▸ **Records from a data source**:
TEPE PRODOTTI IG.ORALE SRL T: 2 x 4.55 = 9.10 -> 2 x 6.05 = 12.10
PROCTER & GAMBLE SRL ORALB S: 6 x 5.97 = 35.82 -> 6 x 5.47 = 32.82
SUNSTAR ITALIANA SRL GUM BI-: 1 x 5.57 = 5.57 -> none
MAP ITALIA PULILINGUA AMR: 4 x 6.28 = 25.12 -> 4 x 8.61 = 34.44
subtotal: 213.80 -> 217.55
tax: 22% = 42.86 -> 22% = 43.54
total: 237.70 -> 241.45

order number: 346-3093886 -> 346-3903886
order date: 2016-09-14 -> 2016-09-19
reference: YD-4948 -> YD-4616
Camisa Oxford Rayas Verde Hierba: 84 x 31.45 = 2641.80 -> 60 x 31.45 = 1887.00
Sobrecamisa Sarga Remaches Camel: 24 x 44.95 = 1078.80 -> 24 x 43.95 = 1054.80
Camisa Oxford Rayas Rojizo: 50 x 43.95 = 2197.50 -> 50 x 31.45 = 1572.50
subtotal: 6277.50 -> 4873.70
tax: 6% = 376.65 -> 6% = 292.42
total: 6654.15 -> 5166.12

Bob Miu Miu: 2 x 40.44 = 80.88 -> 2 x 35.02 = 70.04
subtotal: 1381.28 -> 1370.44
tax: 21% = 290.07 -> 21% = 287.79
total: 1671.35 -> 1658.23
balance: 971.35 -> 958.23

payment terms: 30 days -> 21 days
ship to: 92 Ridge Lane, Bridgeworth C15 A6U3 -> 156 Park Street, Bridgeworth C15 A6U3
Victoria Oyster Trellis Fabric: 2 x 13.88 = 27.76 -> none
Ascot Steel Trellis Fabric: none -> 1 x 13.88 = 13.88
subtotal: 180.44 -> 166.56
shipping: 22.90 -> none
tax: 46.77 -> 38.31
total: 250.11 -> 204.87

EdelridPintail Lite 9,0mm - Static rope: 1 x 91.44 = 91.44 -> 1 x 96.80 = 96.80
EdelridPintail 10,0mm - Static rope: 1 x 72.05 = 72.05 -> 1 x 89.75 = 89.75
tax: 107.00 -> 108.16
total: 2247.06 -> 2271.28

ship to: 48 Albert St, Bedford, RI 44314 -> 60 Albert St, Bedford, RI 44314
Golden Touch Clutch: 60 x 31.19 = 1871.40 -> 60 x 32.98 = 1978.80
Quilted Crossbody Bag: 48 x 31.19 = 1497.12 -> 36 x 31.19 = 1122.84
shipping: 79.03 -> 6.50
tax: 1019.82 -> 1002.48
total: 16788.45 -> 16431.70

▸ **Exercise objective**: Starting from the data above, filter for lines with "Static" and copy each one.

▸ **Exercise answer**:
EdelridPintail Lite 9,0mm - Static rope: 1 x 91.44 = 91.44 -> 1 x 96.80 = 96.80
EdelridPintail 10,0mm - Static rope: 1 x 72.05 = 72.05 -> 1 x 89.75 = 89.75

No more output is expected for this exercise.